Dame tu mano, María,
la de las tocas moradas.
clávame tus siete espadas
en esta carne baldía.
Quiero ir contigo en la impía
tarde negra y amarilla.
Aquí en mi torpe mejilla
quiero ver si se retrata
esa lividez de plata,
esa lágrima que brilla.
Y termina su dedicatoria diciendo:
A ti, doncella graciosa,
hoy maestra de dolores,
playa de los pecadores,
nido en que el alma reposa.
A ti, ofrezco, pulcra rosa,
las jornadas de esta vía.
A ti, Madre, a quien quería
cumplir mi humilde promesa.
A ti, celestial princesa,
Virgen sagrada María.

Tanto esta ‘Ofrenda’ como las estaciones que siguen, son expresión de una profunda espiritualidad que se hace arte, palabra y oración.

Miembro destacado de la Vanguardia poética del primer cuarto del siglo XX – Ultraísmo, Creacionismo–, Gerardo Diego supo combinar la poesía tradicional y la vanguardista. Y supo también combinar la visión tradicional del vía crucis consolidado en la religiosidad popular con la intuición del poeta creyente que apunta más allá.

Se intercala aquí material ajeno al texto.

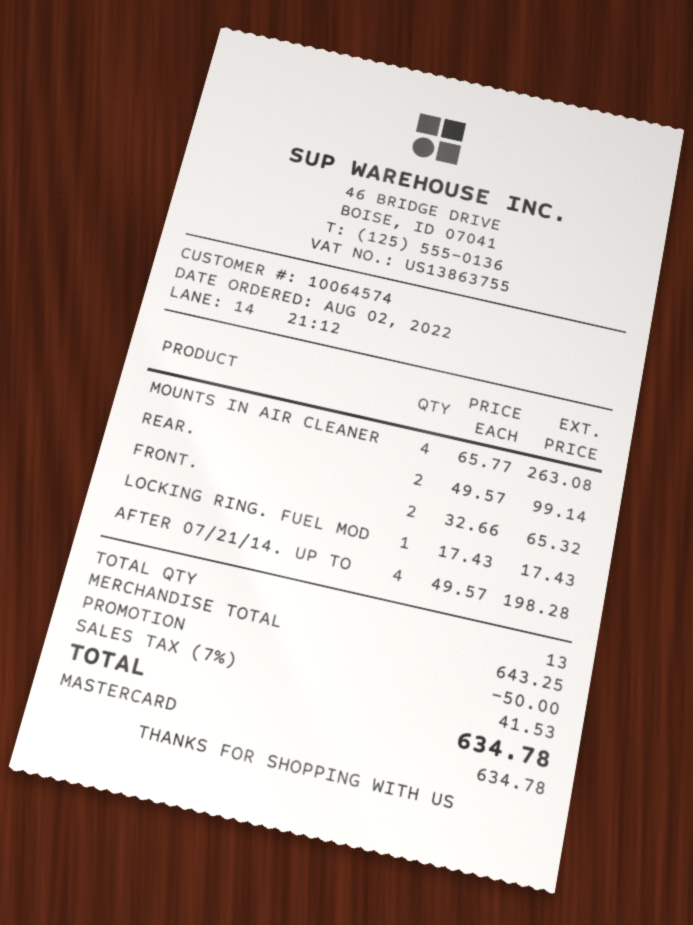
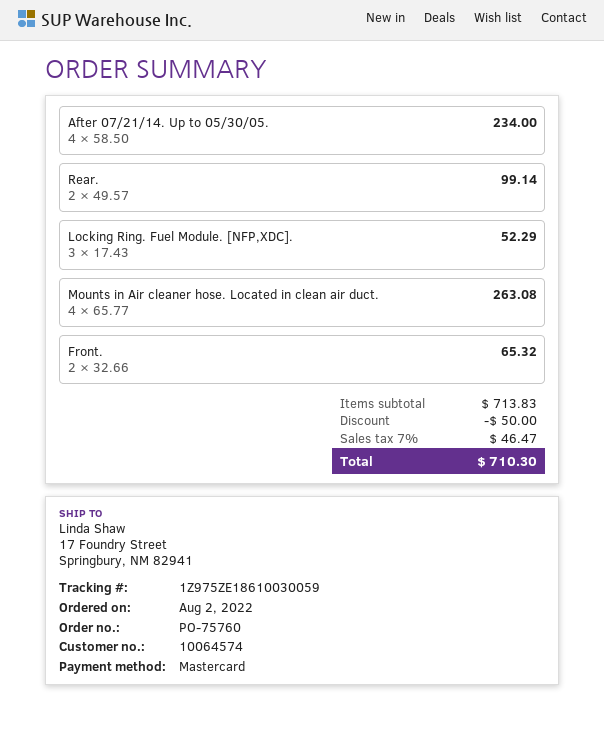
LOCKING RING. FUEL MOD: 1 x 17.43 = 17.43 -> 3 x 17.43 = 52.29
AFTER 07/21/14. UP TO: 4 x 49.57 = 198.28 -> 4 x 58.50 = 234.00
subtotal: 643.25 -> 713.83
tax: 7% = 41.53 -> 7% = 46.47
total: 634.78 -> 710.30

Tuvo que llegar el Concilio Vaticano II para subrayar la celebración de la Pascua de Resurrección en el Pueblo de Dios, ante la primacía de las celebraciones centradas de forma preferente en la pasión y muerte de Jesús. Ya años antes, Gerardo Diego, el poeta, que ve lejos, había añadido a las catorce estaciones del Vía crucis un romance de salida, a modo de estación número quince, “A la Resurrección del Señor”:

 ¿Es de ingrávido sueño,
aire o magia refleja
este resplandor súbito,
esta erguida presencia?
Todo en torno se afirma,
se deslumbra, se ciega.
La piedra es más que nunca
piedra, gozosa piedra;
la humana piel confusa
de oscuros centinelas,
tañida del prodigio,
centellea evidencias,
y el alba, el alba tímida
tan mojada y tan tierna,
confirma de rubores
su inocencia perfecta.
Otra vez sobre el mundo
la Verdad se hace cierta,
cierta con certidumbre
transverberada, céntrica.
No el aire, no, ni el sueño
ni la magia espejean
este cuerpo armonioso
que fulgura y destella.
Las brisas le acarician,
la tierra le sustenta
y la luz que de él mana
le ciñe y le modela.
Pudiendo ser más leve
que plumas o humaredas,
humana, humildemente
pisa la hierba, y pesa,
y al goce del suavísimo
tacto, contacto, prenda,
invita -ábranse flores-
a las yemas incrédulas.
Resurrección. Oh gloria
taladrada y tan nuestra,
tan de hueso y de carne
firme, caliente, fresca.
Por Ti, Jesús, tan nuevo
hoy con tus cinco estrellas
que en cifra dibujada
tu caridad constelan,
por Ti, Señor, devuelto
a la luz que te estrecha,
al amor que te ciñe,
al aura que te besa,
por ti, todo nos canta,
oh divina certeza
para después del tiempo,
quieta ya primavera.

Así termina el Vía Crucis de Gerardo Diego: en la Resurrección. Porque el camino del cristiano no acaba en el el Calvario, ni tampoco en el sepulcro. La siguiente estación, la definitiva, está en la presencia de Jesús resucitado y en la promesa esperanzada de la resurrección.

Cuando la fe y la cultura dialogan, la fe se traduce en arte y el arte en cauce de fe. También escribiendo poesía, añadiendo un poema, una estación, se nos recuerda que nuestra meta está en la Vida, en una feliz Pascua de Resurrección.